This post is an accompaniment to Power Supply's Expert Series TM where Kermit CEO Rich Palarea serves as the Implant Spend Management Expert. The original Power Supply Expert Series post can be found on Power Supply's LinkedIn.
Early in the founding of Kermit, I found myself presenting an overview of a bid and negotiation project to a group of surgeons at a client hospital. At the close of the meeting, I was approached by one of the more mature surgeons from the group. I later learned that this physician had performed his share of knee and hip replacement surgeries, but had also been asked by his executive leadership and supply chain to rescue a previous bid and negotiation initiative with implant vendors that were going south and fast on more than one occasion.
While the cohort of doctors quickly cleared the room after my talk to perform their scheduled surgeries, this physician began approaching me. As he made his way over, he reached for his eyeglasses and pulled them from his face, as if to punctuate the importance of what he was about to share with me. And while Kermit had enjoyed success in its first few projects, we were relatively new and still pioneering the successful and widely adopted approach we use today.
Our eyes met and he arrived toe-to-toe with me, I was already feeling outmatched. I was hoping he was not about to poke holes in my approach and scuttle the project before it got underway, but I was ready to take whatever he had for me.
As he took a breath to release the first highly anticipated words, the countenance of his face changed from all-business to a cheerful, kinder, and gentler caregiver. “Thank you”, he said, as he extended his hand for a welcoming handshake. “You’re welcome!” immediately came rushing out, but quickly followed with an equally kind, “I’ll always take a thank you, but what did I do?”
He began to take me through the last few years of price negotiations performed by his hospital. Well-meaning professionals had set about to do their jobs. In their wisdom, they determined they would not “bother” the surgeons unless, and only until, they absolutely needed their help. After all, surgeons were busy caring for patients and it was not their area to negotiate supply prices. He recounted how he had been called at the eleventh hour to speak with his implant rep and the supplier’s management to help turn the tide on the price discussions. The disdain on his face told me all I needed to know. He felt put upon to fix another’s mess, yet not valued enough to be part of the strategy from the beginning.
The doctor explained the reason for his gracious gesture was for bringing him and his colleagues into the project at this early stage. But I already knew a few things that would be key to having a successful implant bid and negotiation project from our earlier wins. We had committed early on that surgeon alignment – the transparent sharing of the project approach and objectives – would be required to have the support of the surgeon community.
Come One and Come All
Before any initiative kicks off, determine the surgeons who should be involved. While most hospitals already do this, they make the common mistake of only inviting their top surgeons as deemed by volume or revenue, or even those who wield the most influence.
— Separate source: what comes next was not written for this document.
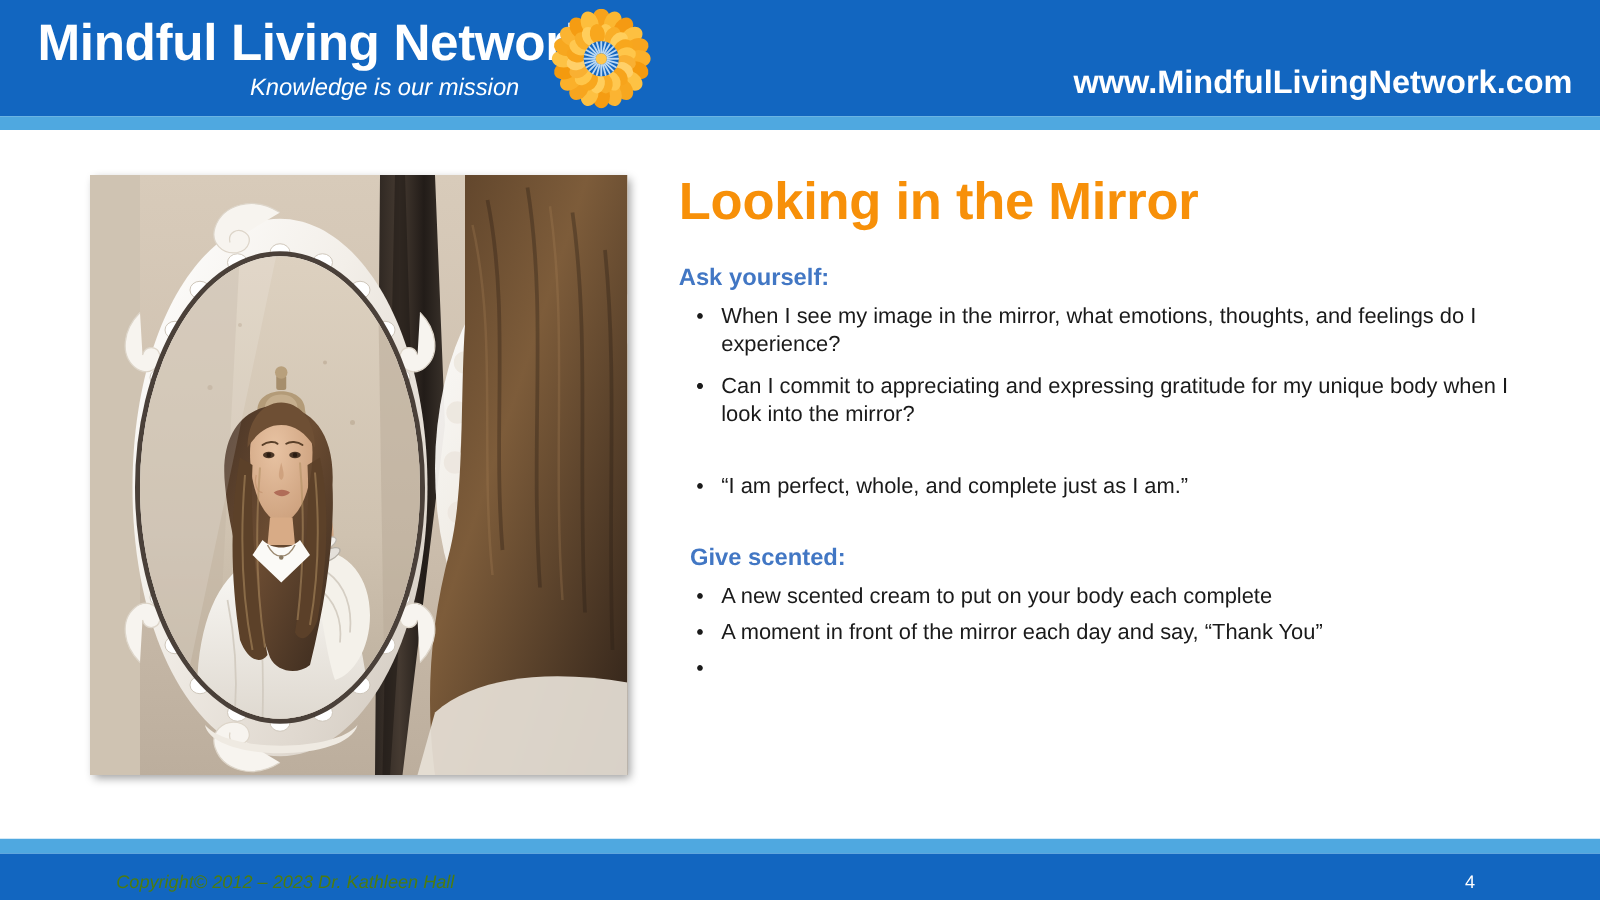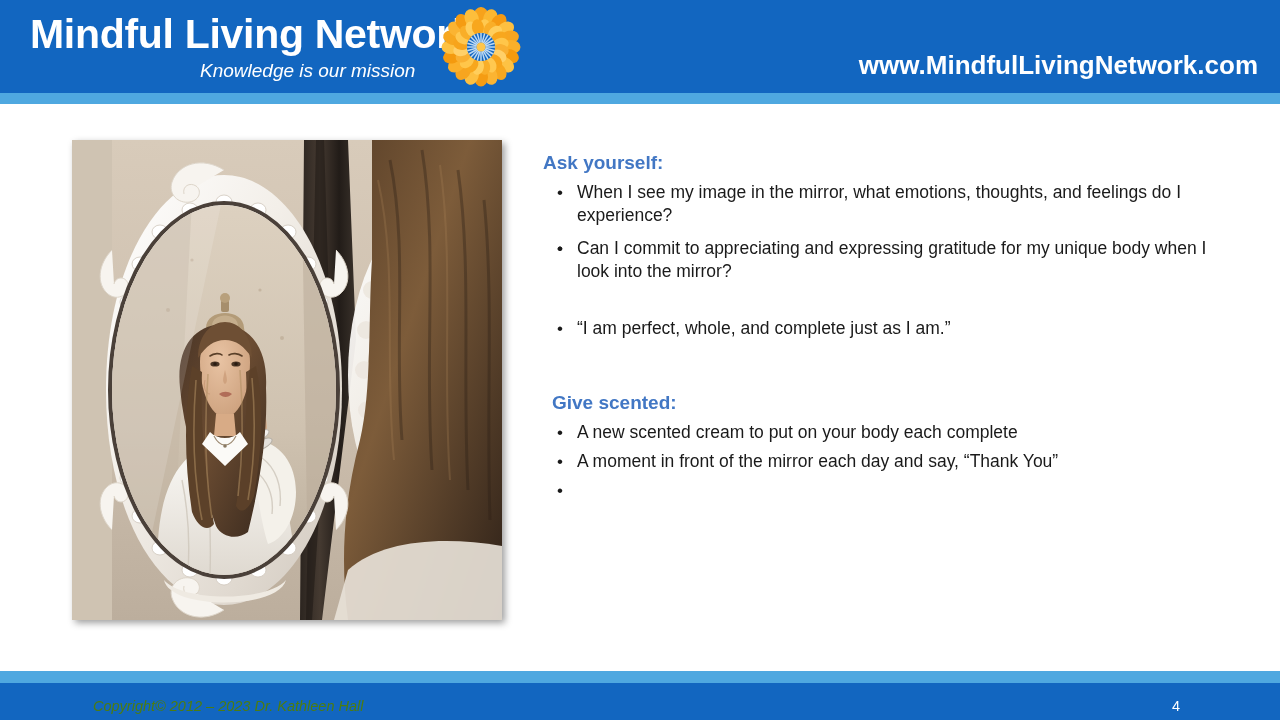"Looking in the Mirror" div.slide-title { html: none -> <div>Looking in the Mirror</div> }
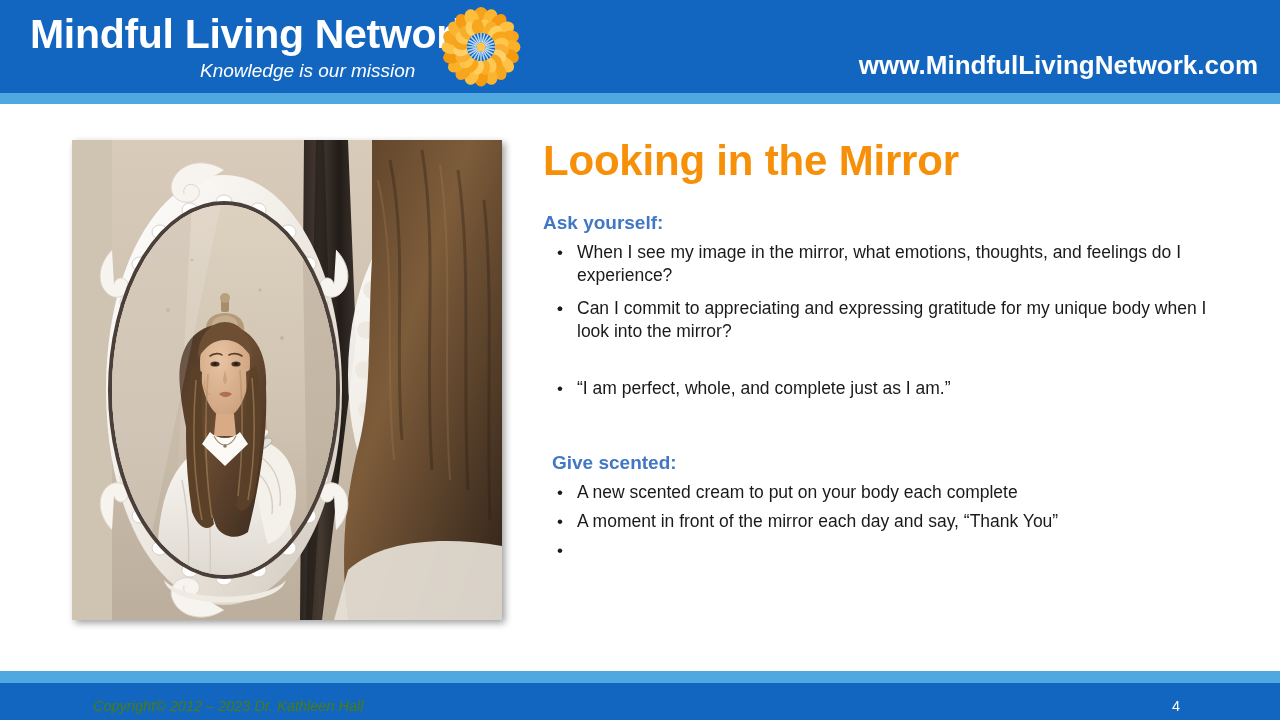"Ask yourself:" .section-heading { margin: 16px 0 5px 0 -> 0 0 5px 0 }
Instead, hospitals should invite the entire cohort. Some will participate, others may not, but your openness and willingness to include everyone will set the tone.
Invite Them to Participate from the Beginning of the Project
Every sports team wants its best player on the field on opening day, and you should want your surgeons involved from the very beginning of the project. Since your surgeons will play such a critical role in this initiative, they should be a part of it from the beginning. Let them know your plan, your “why,” and what they can do to make it successful. Address their concerns head-on and build a formidable team!
Share it All and Solicit Feedback
As the process transpires, you may wonder what you can comfortably share with your surgeons. The answer: everything! After all, as key players who have daily facetime with vendor representatives, your surgeons need to know the latest updates. We cannot forget that they are dealing with their reps daily, and being up to date with the status of the project will go a long way in equipping them for impromptu and potentially ambushing discussions. Also, you must be open to feedback from your key players. They are a valuable source of information with hands-on experience.
Providing your entire team from supply chain to physicians with the visibility to projects you are encouraging an environment of collaboration. Having siloed teams with no access to each other’s processes and involvement in crucial savings initiatives creates a disjointed plan that vendors can poke holes in and use to their advantage, Kermit’s solution of full involvement on all ends creates a united front that is impenetrable to vendors and their sales tactics.